Ô quel changement je remarquai, et que je fus bien loin de mon compte ! Je ne jouissais pas de toutes les délices que je m’étais promises ; qu’il m’était étrange d’avoir perdu la douce liberté que j’avais chez nous, courant parmi les champs d’un côté et d’autre, allant abattre des noix, cueillir du raisin aux vignes, sans craindre les messierswkt, et suivant quelquefois mon père à la chasse ! J’étais alors plus enfermé qu’un religieux dans son cloître, et étais obligé de me trouver au service divin, au repas et à la leçon, à de certaines heures, car toutes choses étaient là compassées.
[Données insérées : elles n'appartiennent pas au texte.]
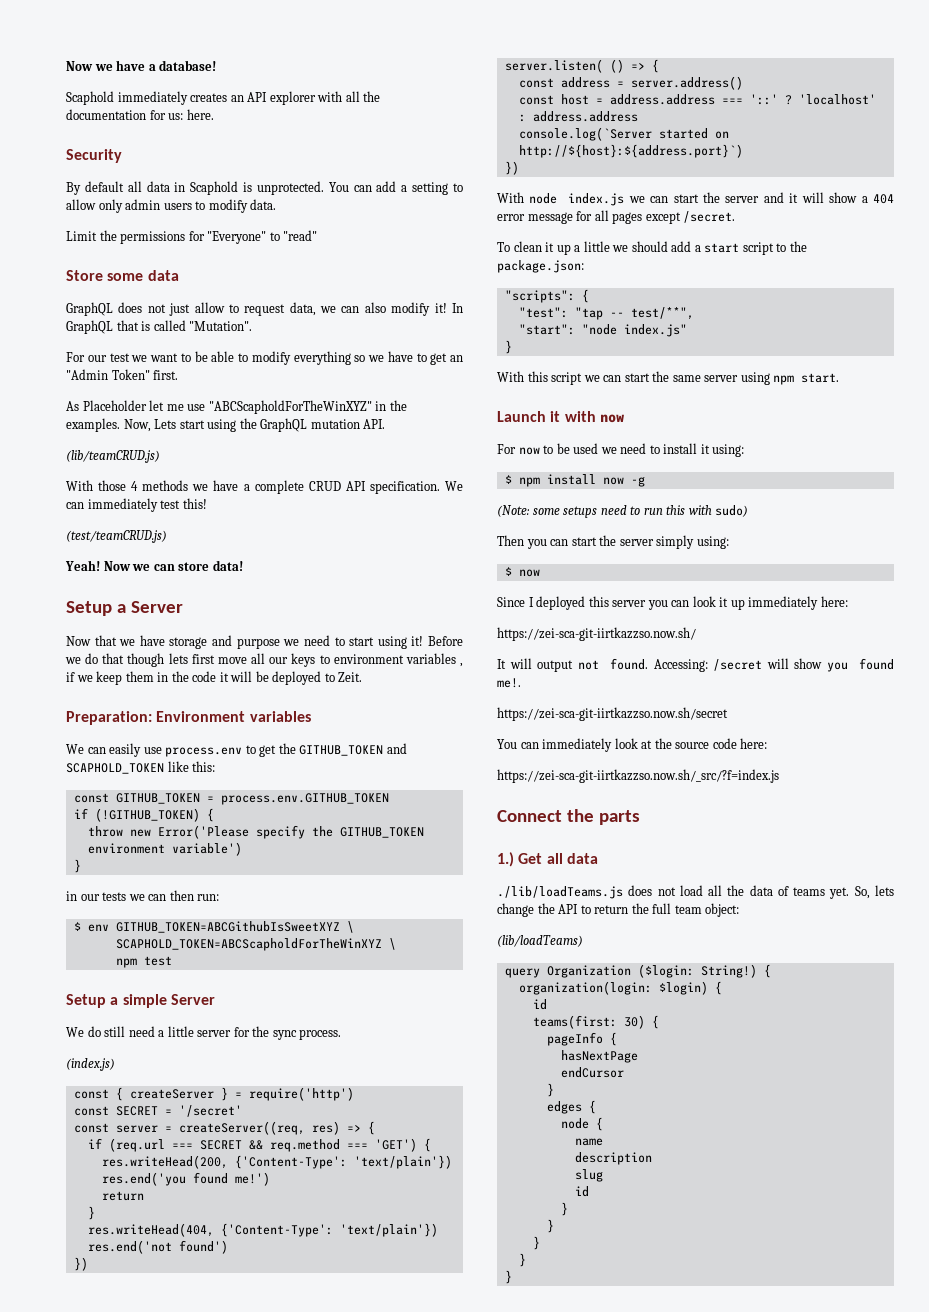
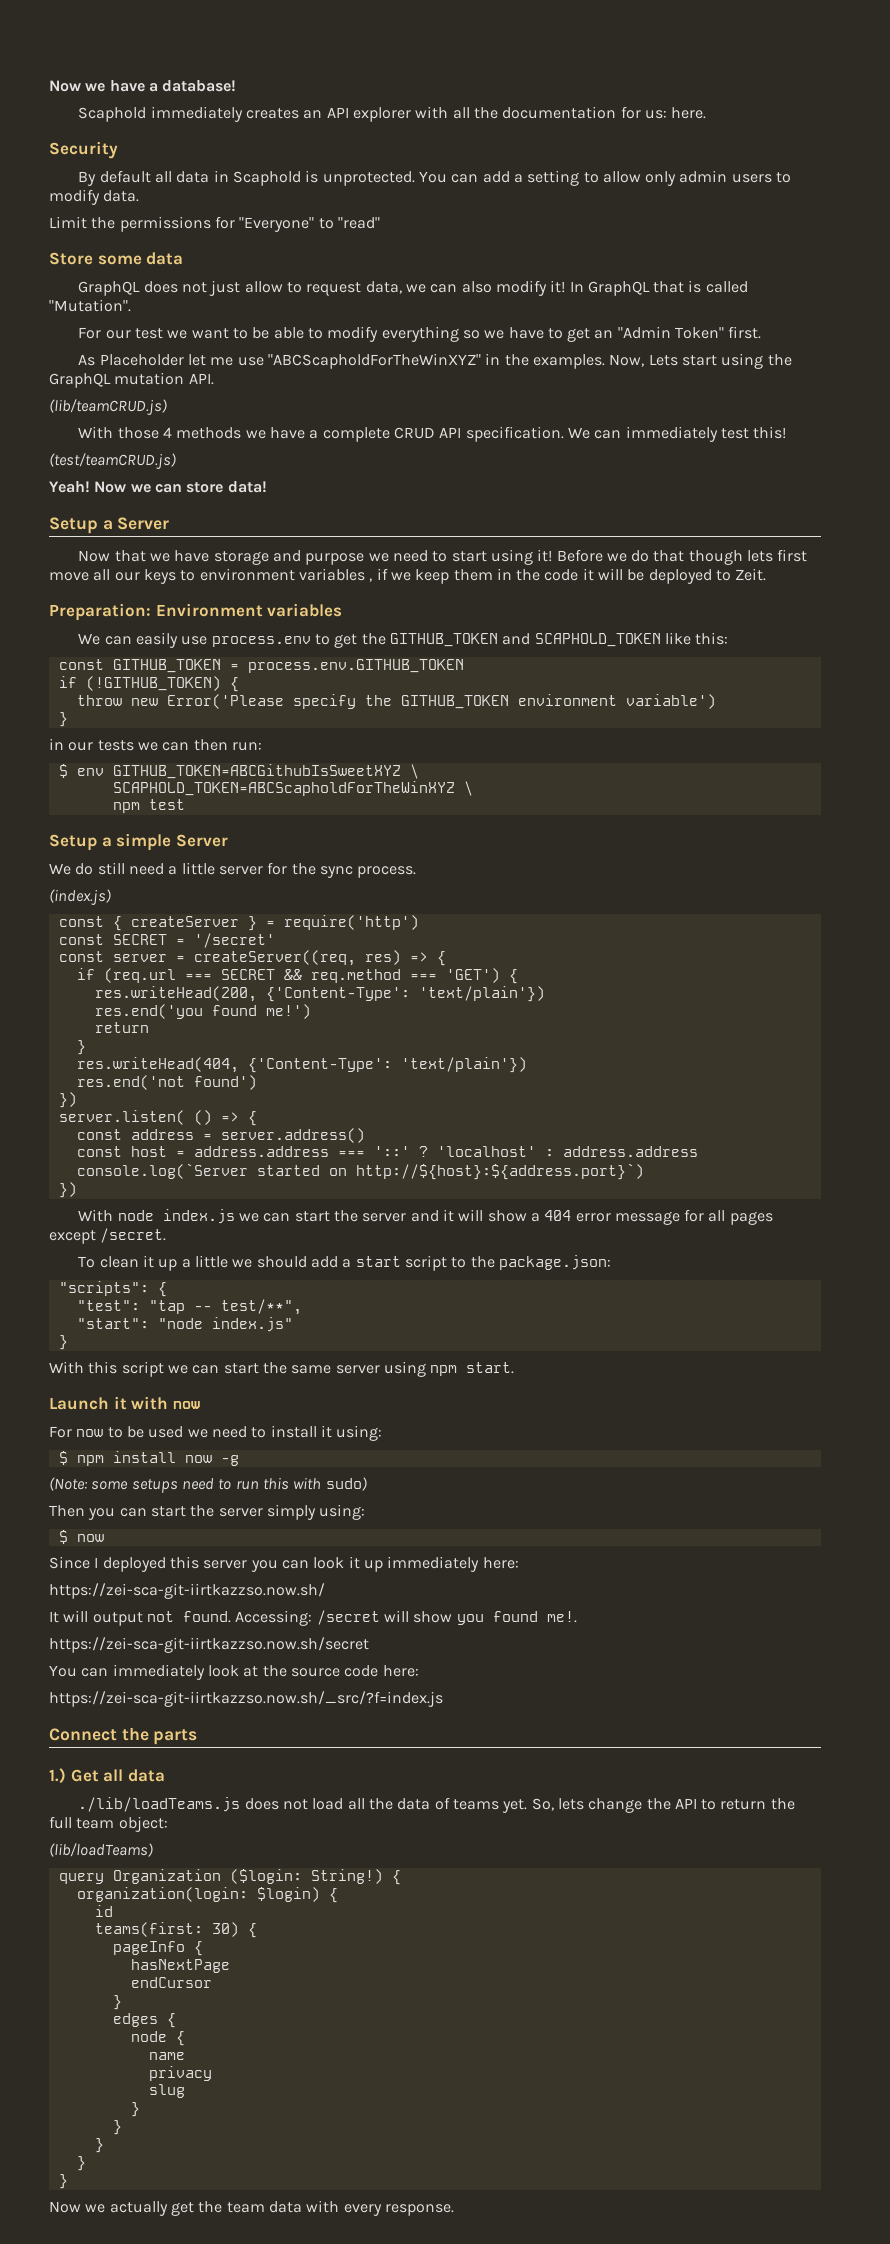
[574,1152,652,1165] description -> [148,2066,212,2081] privacy
[574,1186,589,1197] // id -> (185, 2091) none
(512, 1277) none -> [49,2200,454,2216] // Now we actually get the team data with every response.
Au lieu de mon curé, qui ne me disait pas un mot plus haut que l’autre, j’avais un régent à l’aspect terrible qui se promenait toujours avec un fouet à la main, dont il se savait aussi bien escrimer qu’homme de sa sorte. Je ne pense pas que Denis le Tyran, après le misérable revers de sa fortune, s’étant fait maître d’école afin de commander toujours, gardât une gravité de monarque beaucoup plus grande.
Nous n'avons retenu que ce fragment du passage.